● Assignment
What is the number of lines in the entries that contain the word "MySQL"? Answer with that figure alone.

● Source information
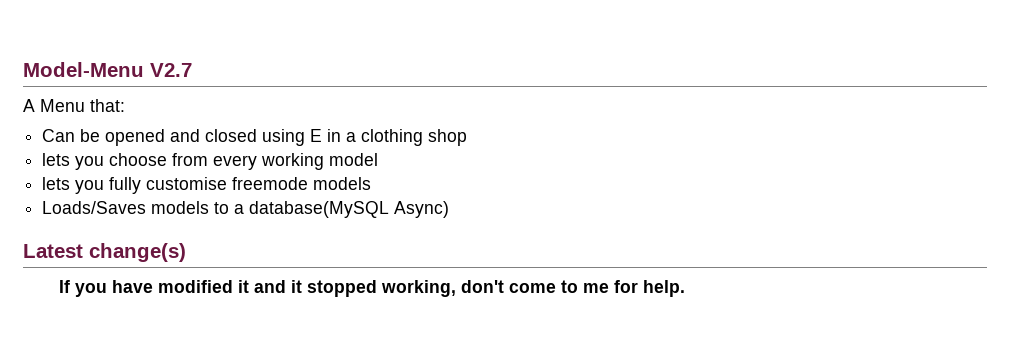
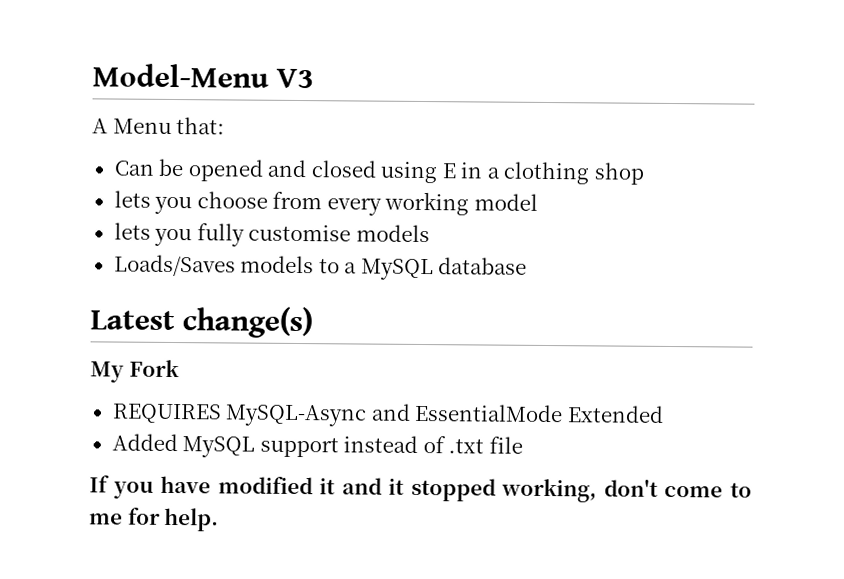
[150,63,192,77] V2.7 -> [276,68,315,89] V3
[232,177,309,190] freemode -> (352, 233) none
[249,201,450,218] database(MySQL Async) -> [360,257,528,281] MySQL database
(186, 252) none -> [90,359,180,383] [111,403,664,427] [111,433,523,458] // My Fork // REQUIRES MySQL-Async and EssentialMode Extended // Added MySQL support instead of .txt file

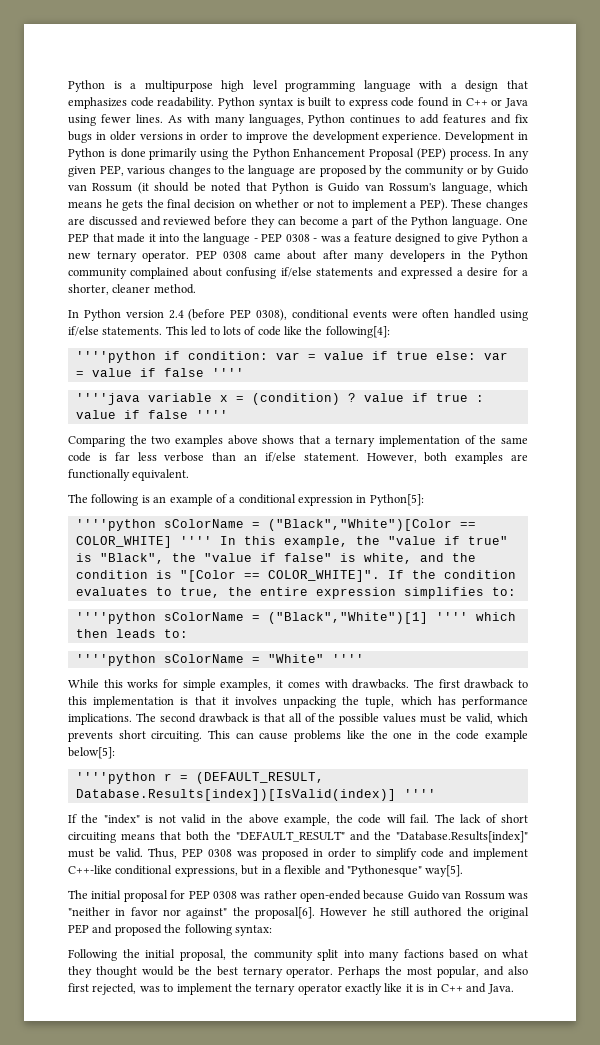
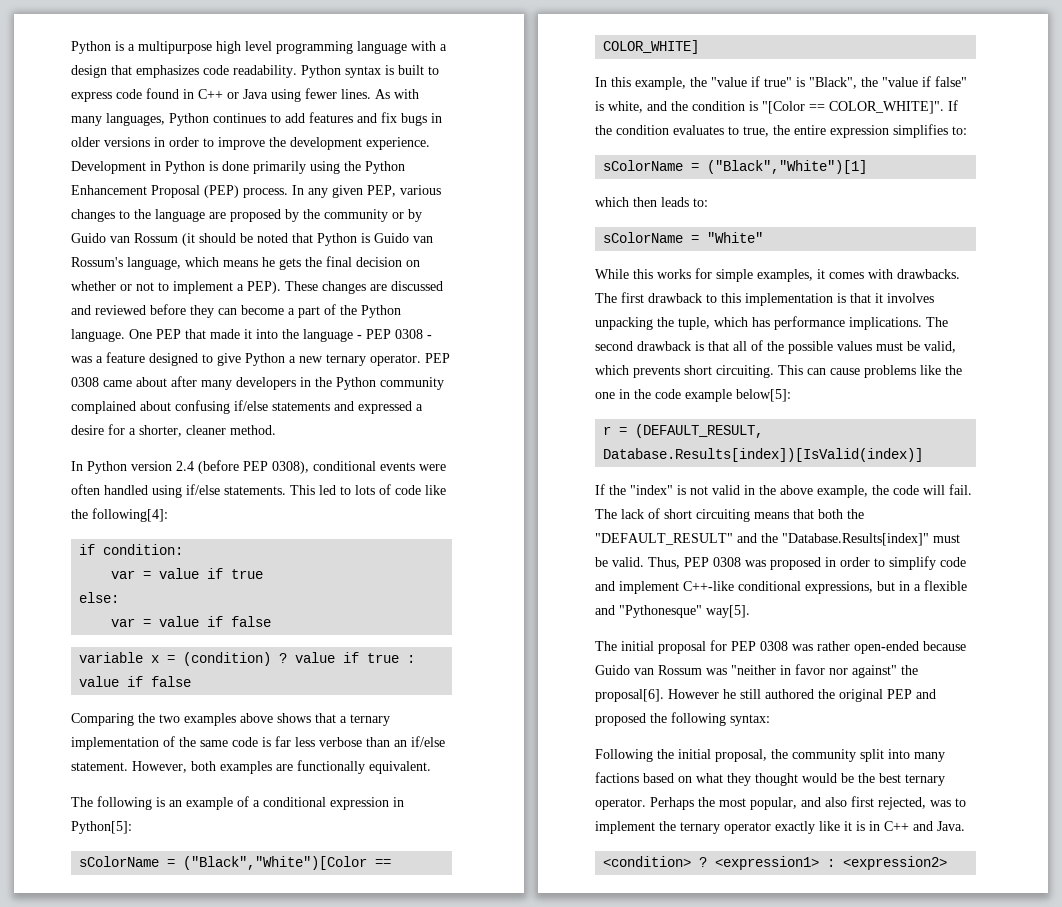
[75,351,156,363] ''''python -> (168, 515) none
(268, 355) none -> (184, 549) //
(428, 355) none -> (264, 574) //
(476, 355) none -> (120, 597) //
[211,368,244,377] [75,393,140,405] '''' // ''''java -> (272, 621) //
[195,410,228,419] '''' -> (192, 681) none
[75,519,156,531] ''''python -> (132, 827) none
[179,536,212,545] '''' -> (700, 47) //
[75,612,156,624] ''''python -> (967, 130) none
[435,612,468,621] '''' -> (868, 167) //
[75,654,156,666] ''''python -> (708, 202) none
[331,654,364,663] '''' -> (764, 237) none
[75,772,156,784] ''''python -> (791, 395) none
[403,789,436,798] '''' -> (924, 455) none
(514, 989) none -> [603,856,948,870] // <condition> ? <expression1> : <expression2>

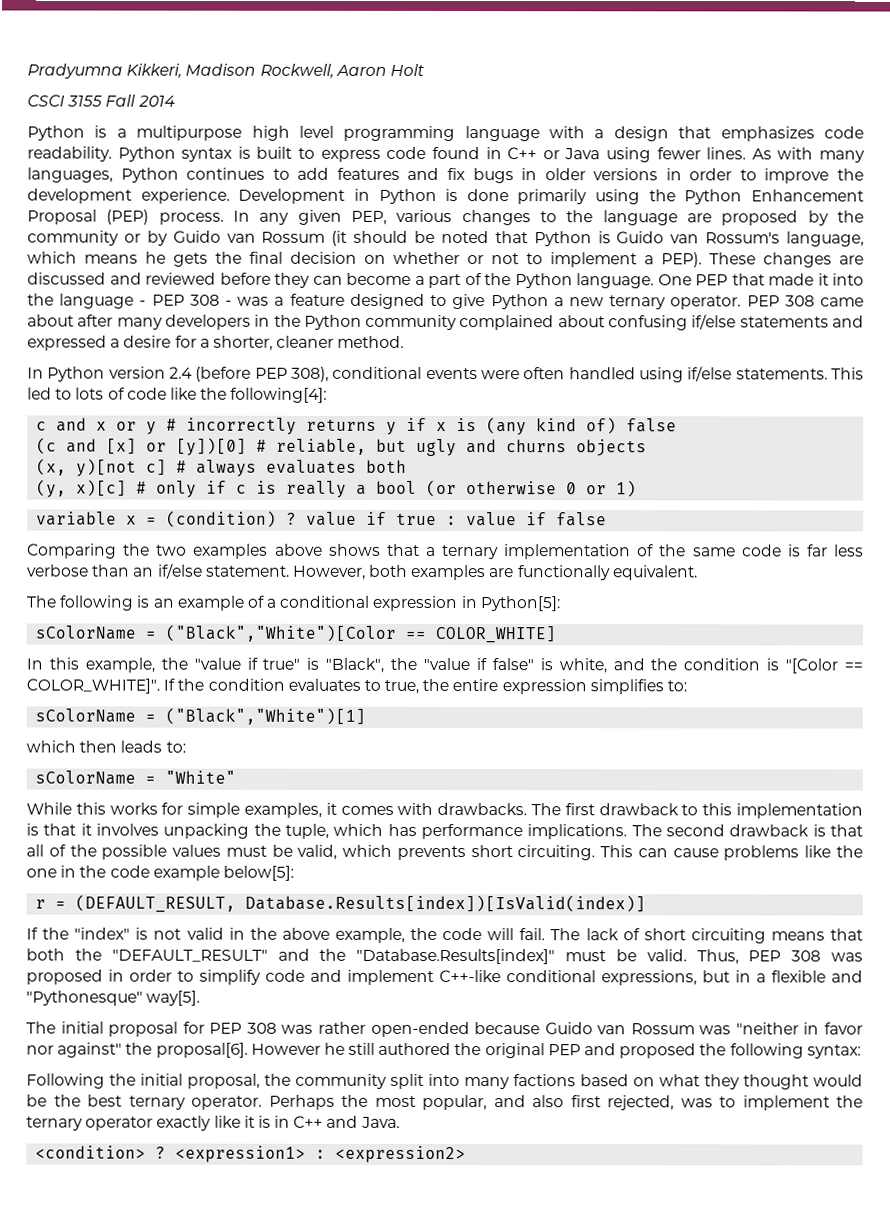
(71, 47) none -> [27,63,425,79] [27,94,175,107] Pradyumna Kikkeri, Madison Rockwell, Aaron Holt // CSCI 3155 Fall 2014 //
[395,329,423,339] 0308 -> [189,294,220,306] 308
[71,377,99,387] 0308 -> [784,295,815,307] 308
[272,461,309,474] 0308), -> [290,366,329,382] 308),
[79,544,184,555] [111,568,264,579] [79,592,120,603] [111,616,272,627] if condition: // var = value if true // else: // var = value if false -> [36,417,678,436] [36,437,648,457] [36,458,408,477] [36,479,638,498] c and x or y # incorrectly returns y if x is (any kind of) false // (c and [x] or [y])[0] # reliable, but ugly and churns objects // (x, y)[not c] # always evaluates both // (y, x)[c] # only if c is really a bool (or otherwise 0 or 1)
[713,557,741,567] 0308 -> [791,950,822,962] 308
[760,641,788,651] 0308 -> [246,1022,277,1034] 308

● Output below
2